* Exercise:
Could you write out the records below exactly as they appear, leaving out any pictures?

### Records to process ###

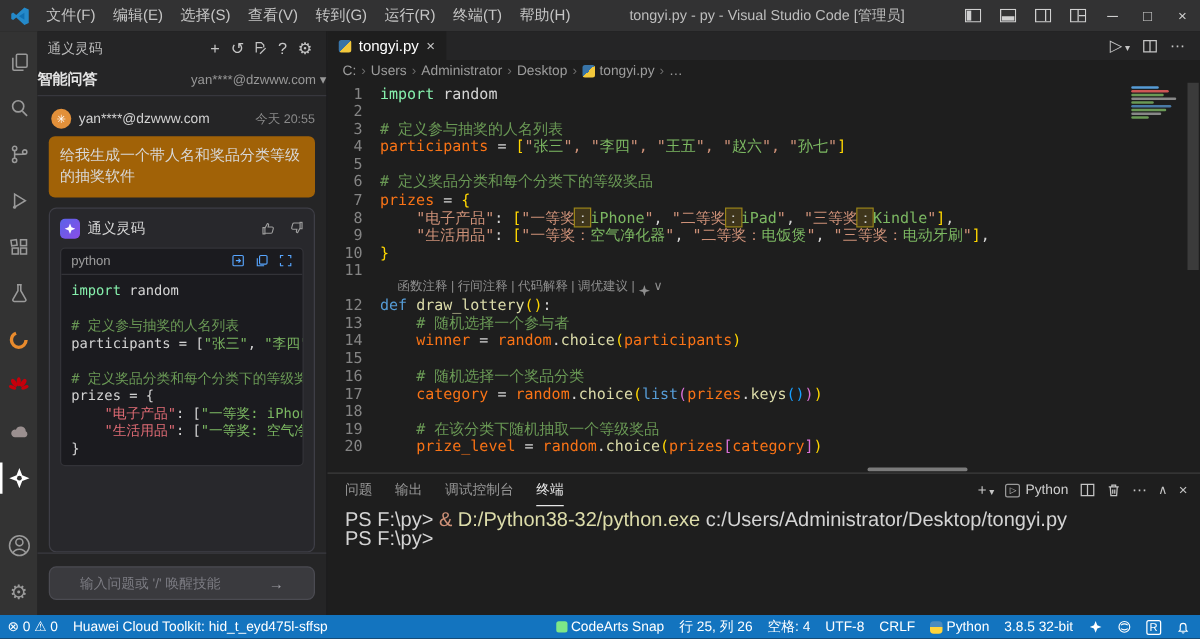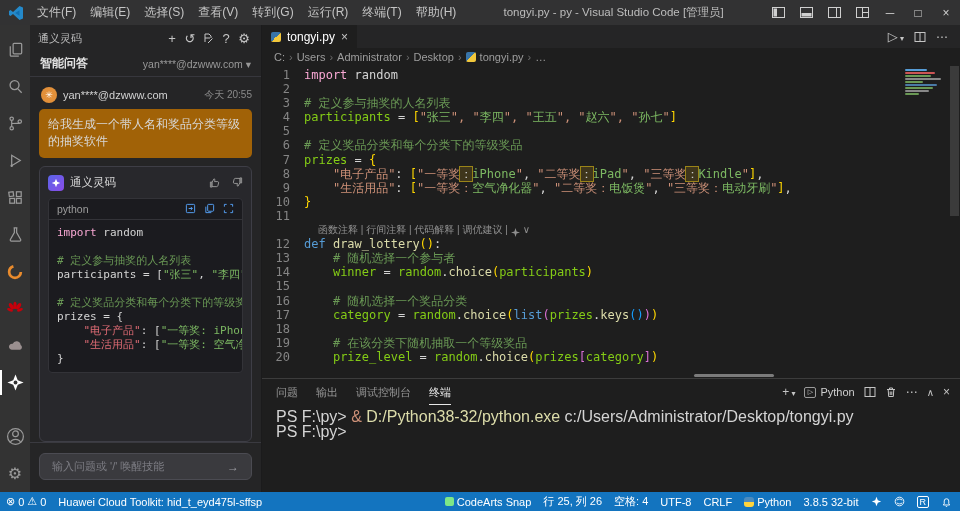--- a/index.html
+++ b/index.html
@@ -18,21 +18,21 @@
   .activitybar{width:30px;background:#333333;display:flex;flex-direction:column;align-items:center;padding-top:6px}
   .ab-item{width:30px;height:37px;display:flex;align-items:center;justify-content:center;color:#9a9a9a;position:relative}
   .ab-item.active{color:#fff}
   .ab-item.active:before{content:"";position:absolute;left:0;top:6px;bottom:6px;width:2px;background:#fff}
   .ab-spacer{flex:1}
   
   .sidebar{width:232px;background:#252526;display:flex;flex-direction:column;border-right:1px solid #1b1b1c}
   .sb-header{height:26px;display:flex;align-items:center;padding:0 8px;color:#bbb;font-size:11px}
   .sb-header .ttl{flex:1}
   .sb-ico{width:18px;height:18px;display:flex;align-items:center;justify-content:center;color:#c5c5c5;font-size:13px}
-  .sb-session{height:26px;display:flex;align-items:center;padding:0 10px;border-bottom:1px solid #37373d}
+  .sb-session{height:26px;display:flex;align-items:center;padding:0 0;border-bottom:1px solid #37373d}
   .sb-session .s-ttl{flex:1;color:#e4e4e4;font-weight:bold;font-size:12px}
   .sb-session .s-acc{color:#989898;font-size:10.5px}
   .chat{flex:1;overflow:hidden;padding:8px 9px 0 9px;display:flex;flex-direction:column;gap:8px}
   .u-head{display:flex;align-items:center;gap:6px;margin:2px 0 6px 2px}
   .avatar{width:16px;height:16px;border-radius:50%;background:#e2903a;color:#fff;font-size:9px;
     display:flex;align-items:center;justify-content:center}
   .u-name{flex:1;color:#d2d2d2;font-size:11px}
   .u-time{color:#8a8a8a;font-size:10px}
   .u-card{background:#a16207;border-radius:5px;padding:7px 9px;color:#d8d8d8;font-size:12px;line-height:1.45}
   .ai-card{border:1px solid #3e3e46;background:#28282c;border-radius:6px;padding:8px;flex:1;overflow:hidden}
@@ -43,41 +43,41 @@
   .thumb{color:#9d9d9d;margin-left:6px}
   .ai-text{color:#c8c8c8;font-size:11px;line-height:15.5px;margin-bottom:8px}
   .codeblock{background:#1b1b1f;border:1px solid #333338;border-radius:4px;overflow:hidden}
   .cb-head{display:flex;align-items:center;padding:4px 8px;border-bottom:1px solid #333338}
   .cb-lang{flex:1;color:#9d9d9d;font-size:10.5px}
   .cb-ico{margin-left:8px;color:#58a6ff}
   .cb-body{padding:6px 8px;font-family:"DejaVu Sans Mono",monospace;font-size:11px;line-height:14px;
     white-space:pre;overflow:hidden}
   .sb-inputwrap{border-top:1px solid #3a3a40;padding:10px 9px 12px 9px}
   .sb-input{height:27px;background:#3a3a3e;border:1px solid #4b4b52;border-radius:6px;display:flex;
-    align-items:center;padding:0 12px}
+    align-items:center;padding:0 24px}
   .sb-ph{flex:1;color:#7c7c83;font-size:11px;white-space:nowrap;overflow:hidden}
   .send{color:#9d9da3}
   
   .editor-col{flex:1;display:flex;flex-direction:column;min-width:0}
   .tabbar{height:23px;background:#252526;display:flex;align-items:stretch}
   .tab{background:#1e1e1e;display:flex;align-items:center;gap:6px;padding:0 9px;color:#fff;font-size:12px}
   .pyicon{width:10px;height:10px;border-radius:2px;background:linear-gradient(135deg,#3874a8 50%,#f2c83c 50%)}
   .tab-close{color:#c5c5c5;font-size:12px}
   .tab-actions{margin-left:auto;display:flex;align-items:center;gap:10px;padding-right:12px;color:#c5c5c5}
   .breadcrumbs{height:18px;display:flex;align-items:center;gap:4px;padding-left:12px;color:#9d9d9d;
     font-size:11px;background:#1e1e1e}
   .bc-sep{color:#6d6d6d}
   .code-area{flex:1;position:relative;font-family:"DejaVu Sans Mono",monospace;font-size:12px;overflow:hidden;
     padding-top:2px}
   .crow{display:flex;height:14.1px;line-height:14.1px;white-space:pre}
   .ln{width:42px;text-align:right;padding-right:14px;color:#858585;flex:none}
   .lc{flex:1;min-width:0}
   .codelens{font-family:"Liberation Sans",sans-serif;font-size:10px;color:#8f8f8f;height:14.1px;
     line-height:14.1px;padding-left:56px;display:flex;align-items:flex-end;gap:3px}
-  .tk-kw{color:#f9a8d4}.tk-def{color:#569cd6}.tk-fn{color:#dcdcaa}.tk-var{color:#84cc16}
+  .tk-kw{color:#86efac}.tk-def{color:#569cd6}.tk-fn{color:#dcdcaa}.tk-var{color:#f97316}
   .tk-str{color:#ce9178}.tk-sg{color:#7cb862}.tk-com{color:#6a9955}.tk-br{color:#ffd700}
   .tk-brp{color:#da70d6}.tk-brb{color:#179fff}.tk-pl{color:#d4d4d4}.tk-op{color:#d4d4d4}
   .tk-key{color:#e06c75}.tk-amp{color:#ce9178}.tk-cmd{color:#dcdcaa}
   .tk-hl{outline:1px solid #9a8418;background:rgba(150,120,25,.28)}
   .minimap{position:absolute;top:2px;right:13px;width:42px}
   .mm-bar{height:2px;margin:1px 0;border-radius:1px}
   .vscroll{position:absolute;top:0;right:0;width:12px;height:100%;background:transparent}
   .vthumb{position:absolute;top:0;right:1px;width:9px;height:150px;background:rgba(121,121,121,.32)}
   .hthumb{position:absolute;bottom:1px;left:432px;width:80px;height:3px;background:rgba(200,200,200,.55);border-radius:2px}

###

* Task response:
--- a/index.html
+++ b/index.html
@@ -18,21 +18,21 @@
   .activitybar{width:30px;background:#333333;display:flex;flex-direction:column;align-items:center;padding-top:6px}
   .ab-item{width:30px;height:37px;display:flex;align-items:center;justify-content:center;color:#9a9a9a;position:relative}
   .ab-item.active{color:#fff}
   .ab-item.active:before{content:"";position:absolute;left:0;top:6px;bottom:6px;width:2px;background:#fff}
   .ab-spacer{flex:1}
   
   .sidebar{width:232px;background:#252526;display:flex;flex-direction:column;border-right:1px solid #1b1b1c}
   .sb-header{height:26px;display:flex;align-items:center;padding:0 8px;color:#bbb;font-size:11px}
   .sb-header .ttl{flex:1}
   .sb-ico{width:18px;height:18px;display:flex;align-items:center;justify-content:center;color:#c5c5c5;font-size:13px}
-  .sb-session{height:26px;display:flex;align-items:center;padding:0 10px;border-bottom:1px solid #37373d}
+  .sb-session{height:26px;display:flex;align-items:center;padding:0 0;border-bottom:1px solid #37373d}
   .sb-session .s-ttl{flex:1;color:#e4e4e4;font-weight:bold;font-size:12px}
   .sb-session .s-acc{color:#989898;font-size:10.5px}
   .chat{flex:1;overflow:hidden;padding:8px 9px 0 9px;display:flex;flex-direction:column;gap:8px}
   .u-head{display:flex;align-items:center;gap:6px;margin:2px 0 6px 2px}
   .avatar{width:16px;height:16px;border-radius:50%;background:#e2903a;color:#fff;font-size:9px;
     display:flex;align-items:center;justify-content:center}
   .u-name{flex:1;color:#d2d2d2;font-size:11px}
   .u-time{color:#8a8a8a;font-size:10px}
   .u-card{background:#a16207;border-radius:5px;padding:7px 9px;color:#d8d8d8;font-size:12px;line-height:1.45}
   .ai-card{border:1px solid #3e3e46;background:#28282c;border-radius:6px;padding:8px;flex:1;overflow:hidden}
@@ -43,41 +43,41 @@
   .thumb{color:#9d9d9d;margin-left:6px}
   .ai-text{color:#c8c8c8;font-size:11px;line-height:15.5px;margin-bottom:8px}
   .codeblock{background:#1b1b1f;border:1px solid #333338;border-radius:4px;overflow:hidden}
   .cb-head{display:flex;align-items:center;padding:4px 8px;border-bottom:1px solid #333338}
   .cb-lang{flex:1;color:#9d9d9d;font-size:10.5px}
   .cb-ico{margin-left:8px;color:#58a6ff}
   .cb-body{padding:6px 8px;font-family:"DejaVu Sans Mono",monospace;font-size:11px;line-height:14px;
     white-space:pre;overflow:hidden}
   .sb-inputwrap{border-top:1px solid #3a3a40;padding:10px 9px 12px 9px}
   .sb-input{height:27px;background:#3a3a3e;border:1px solid #4b4b52;border-radius:6px;display:flex;
-    align-items:center;padding:0 12px}
+    align-items:center;padding:0 24px}
   .sb-ph{flex:1;color:#7c7c83;font-size:11px;white-space:nowrap;overflow:hidden}
   .send{color:#9d9da3}
   
   .editor-col{flex:1;display:flex;flex-direction:column;min-width:0}
   .tabbar{height:23px;background:#252526;display:flex;align-items:stretch}
   .tab{background:#1e1e1e;display:flex;align-items:center;gap:6px;padding:0 9px;color:#fff;font-size:12px}
   .pyicon{width:10px;height:10px;border-radius:2px;background:linear-gradient(135deg,#3874a8 50%,#f2c83c 50%)}
   .tab-close{color:#c5c5c5;font-size:12px}
   .tab-actions{margin-left:auto;display:flex;align-items:center;gap:10px;padding-right:12px;color:#c5c5c5}
   .breadcrumbs{height:18px;display:flex;align-items:center;gap:4px;padding-left:12px;color:#9d9d9d;
     font-size:11px;background:#1e1e1e}
   .bc-sep{color:#6d6d6d}
   .code-area{flex:1;position:relative;font-family:"DejaVu Sans Mono",monospace;font-size:12px;overflow:hidden;
     padding-top:2px}
   .crow{display:flex;height:14.1px;line-height:14.1px;white-space:pre}
   .ln{width:42px;text-align:right;padding-right:14px;color:#858585;flex:none}
   .lc{flex:1;min-width:0}
   .codelens{font-family:"Liberation Sans",sans-serif;font-size:10px;color:#8f8f8f;height:14.1px;
     line-height:14.1px;padding-left:56px;display:flex;align-items:flex-end;gap:3px}
-  .tk-kw{color:#f9a8d4}.tk-def{color:#569cd6}.tk-fn{color:#dcdcaa}.tk-var{color:#84cc16}
+  .tk-kw{color:#86efac}.tk-def{color:#569cd6}.tk-fn{color:#dcdcaa}.tk-var{color:#f97316}
   .tk-str{color:#ce9178}.tk-sg{color:#7cb862}.tk-com{color:#6a9955}.tk-br{color:#ffd700}
   .tk-brp{color:#da70d6}.tk-brb{color:#179fff}.tk-pl{color:#d4d4d4}.tk-op{color:#d4d4d4}
   .tk-key{color:#e06c75}.tk-amp{color:#ce9178}.tk-cmd{color:#dcdcaa}
   .tk-hl{outline:1px solid #9a8418;background:rgba(150,120,25,.28)}
   .minimap{position:absolute;top:2px;right:13px;width:42px}
   .mm-bar{height:2px;margin:1px 0;border-radius:1px}
   .vscroll{position:absolute;top:0;right:0;width:12px;height:100%;background:transparent}
   .vthumb{position:absolute;top:0;right:1px;width:9px;height:150px;background:rgba(121,121,121,.32)}
   .hthumb{position:absolute;bottom:1px;left:432px;width:80px;height:3px;background:rgba(200,200,200,.55);border-radius:2px}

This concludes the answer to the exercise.